Erzdiözese Wien verstärkt Maßnahmen gegen Missbrauch  

erstellt am
08. 11. 05

Neue Regelungen definieren Präventionsmaßnahmen, Hilfe für die Opfer und Konsequenzen für Täter
Wien (stephanscom.at / PEW) - Die Erzdiözese Wien setzt weitere Maßnahmen gegen sexuellen Missbrauch in der Kirche. Als Ergebnis einer vom Wiener Erzbischof, Kardinal Christoph Schönborn, eingesetzten Projektgruppe wurden jetzt für kirchliche Mitarbeiterinnen und Mitarbeiter besondere Verhaltensregeln erarbeitet und Anhänge zu deren Dienstrecht in Kraft gesetzt. In letzteren wird klargestellt, dass "jede Form des physischen, psychischen, sexuellen und emotionalen Missbrauchs" Grund für die sofortige Beendigung des Angestelltenverhältnisses ist. Wörtlich heißt es im neuen Angestellten-Dienstrecht: "Erweist sich der Verdacht nach objektiver Prüfung durch die zuständigen Instanzen als begründet, stellt dies einen Grund zur fristlosen Beendigung des Dienstverhältnisses durch den Dienstgeber dar." Für Geistliche gelten ähnliche Regeln. Sie werden in einem solchen Fall umgehend von ihrem Dienst suspendiert. Sie können aber nicht einfach "gekündigt" werden; für eine allfällige Entlassung aus dem Klerikerstand gelten die Regeln des Kirchenrechtes.

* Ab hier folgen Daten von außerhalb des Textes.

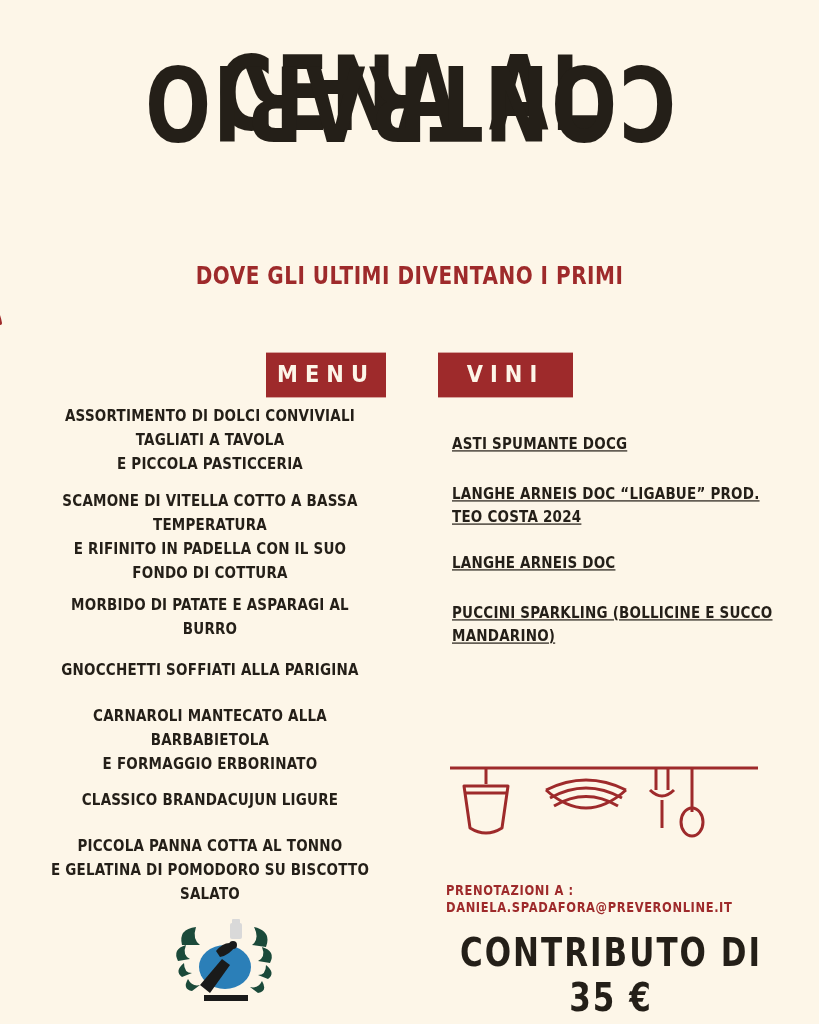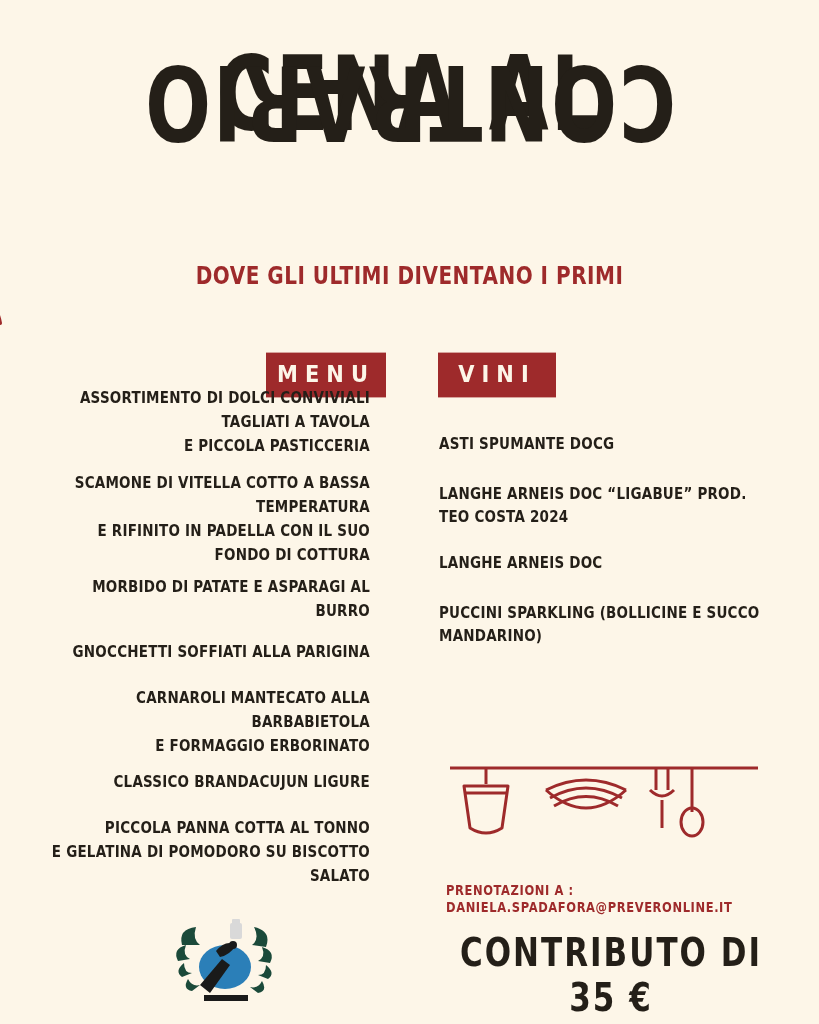--- a/index.html
+++ b/index.html
@@ -88,7 +88,7 @@
     position: absolute;
     left: 438px;
     top: 355px;
-    width: 118px;
+    width: 135px;
   }
 
   

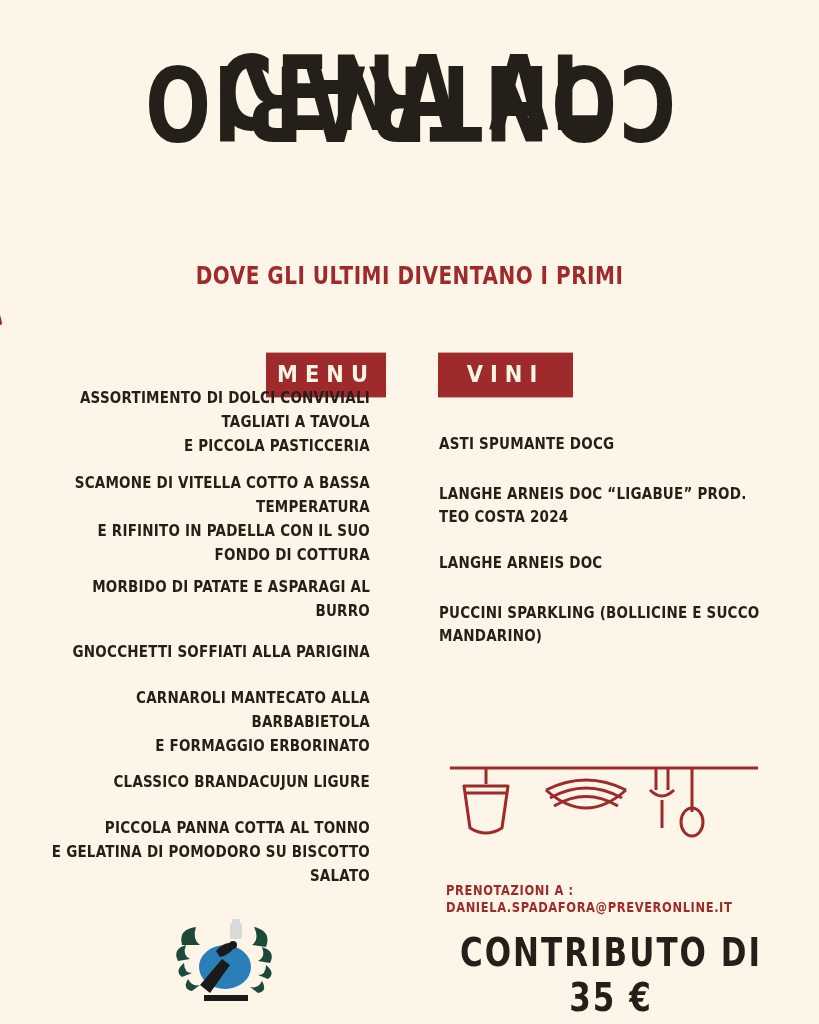--- a/index.html
+++ b/index.html
@@ -95,9 +95,9 @@
   .menu-col {
     position: absolute;
     left: 50px;
-    top: 386px;
+    top: 404px;
     width: 320px;
-    text-align: right;
+    text-align: center;
   }
   .menu-item {
     font-family: "DejaVu Sans", sans-serif;

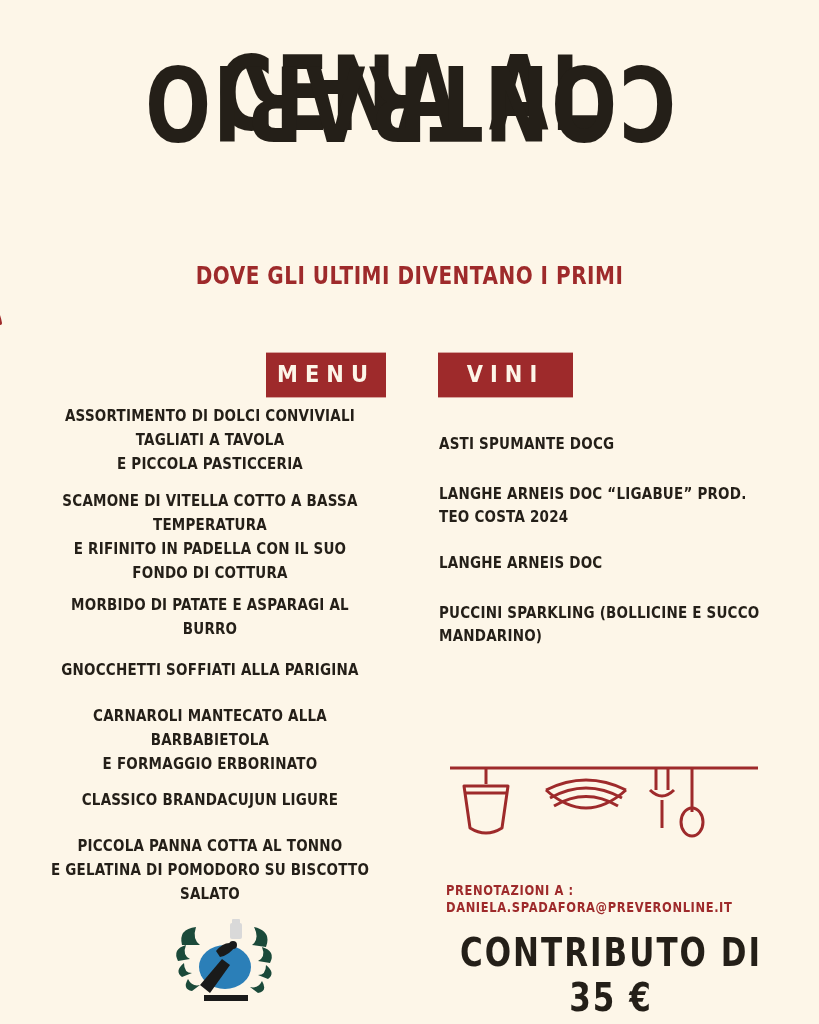--- a/index.html
+++ b/index.html
@@ -115,10 +115,11 @@
   
   .vini-col {
     position: absolute;
-    left: 439px;
+    left: 452px;
     top: 432px;
     width: 340px;
     text-align: left;
+    text-decoration: underline;
   }
   .vini-item {
     font-family: "DejaVu Sans", sans-serif;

Weitere zentrale Punkte der Neuregelungen sind ein neues Statut für die "Ombudsstelle der Erzdiözese Wien für Opfer sexuellen Missbrauchs in der Kirche" - sie wird seit Oktober vom Vorstand der Wiener Universitätsklinik für Neuropsychiatrie des Kindes- und Jugendalters, Prof. Max Friedrich, geleitet - und die Einrichtung einer Kommission, die den Erzbischof bei Entscheidungen über mögliche persönliche und dienstrechtliche Konsequenzen für mutmaßliche Missbrauchstäter berät.

Diese vierköpfige Kommission hört den Verdächtigen an, befragt Zeugen und legt dem Erzbischof einen Bericht vor. Auf eine mögliche strafrechtliche Verfolgung von Missbrauchstätern durch die Staatsanwaltschaft hat die neue kirchliche Vorgangsweise keinen Einfluss.

"Alles tun, damit es nicht zu Missbrauch kommt"
"Es muss alles getan werden, damit es im Bereich der Kirche nicht zu Missbrauchsfällen kommt", betonte der Wiener Generalvikar Franz Schuster gegenüber "Kathpress". Mit den neuen Regelungen werde klargestellt, "dass jede Form des physischen, psychischen, sexuellen und emotionalen Missbrauchs kein 'Kavaliersdelikt' ist". Die intensive Arbeit der Kirche, gerade auch im Kinder- und Jugendbereich, zeige, dass den Seelsorgern und den Mitarbeiterinnen und Mitarbeitern der Kirche berechtigtes Vertrauen entgegengebracht werde. "Um dieses Vertrauen auch in Zukunft zu erhalten, wird sich die Erzdiözese Wien für die Prävention einsetzen und, wenn leider tatsächlich ein Missbrauch geschehen ist, rasche und effiziente Hilfe für die Opfer leisten und Konsequenzen für die Täter ziehen", betont der Generalvikar der Erzdiözese Wien.

Problembewusstsein verstärken
Um die kirchlichen Mitarbeiter noch besser zu informieren und auch ein verstärktes Problembewusstsein zu schaffen, erscheint in der Erzdiözese in diesen Tagen ein Behelf zur Thematik des Missbrauchs.

Er soll alle kirchlichen Mitarbeiter ermutigen, aktiv bei der Verhinderung von Missbrauch mitzuwirken und enthält neben den neuen dienstrechtlichen Regelungen auch detaillierte Vorgangsweisen für konkrete Verdachtsfälle. Im Behelf finden sich zudem jene neu erarbeiteten Verhaltensregeln, die Priester und alle anderen haupt- und ehrenamtlichen Mitarbeiterinnen und Mitarbeiter der Kirche in ihrer Arbeit mit Kindern, Jugendlichen und besonders schutzbedürftigen Personen speziell beachten müssen.

Insgesamt soll damit nicht nur der Schutz für diese Menschen vor Missbrauch erhöht werden, sondern auch allen Mitarbeitern ein Leitfaden gegeben werden, der die Sicherheit bei ihrer eigenen Arbeit erhöht und die Gefahr unberechtigter Anschuldigungen minimiert. Zudem will die Erzdiözese damit ein deutliches Signal nach außen für korrektes Verhalten setzen.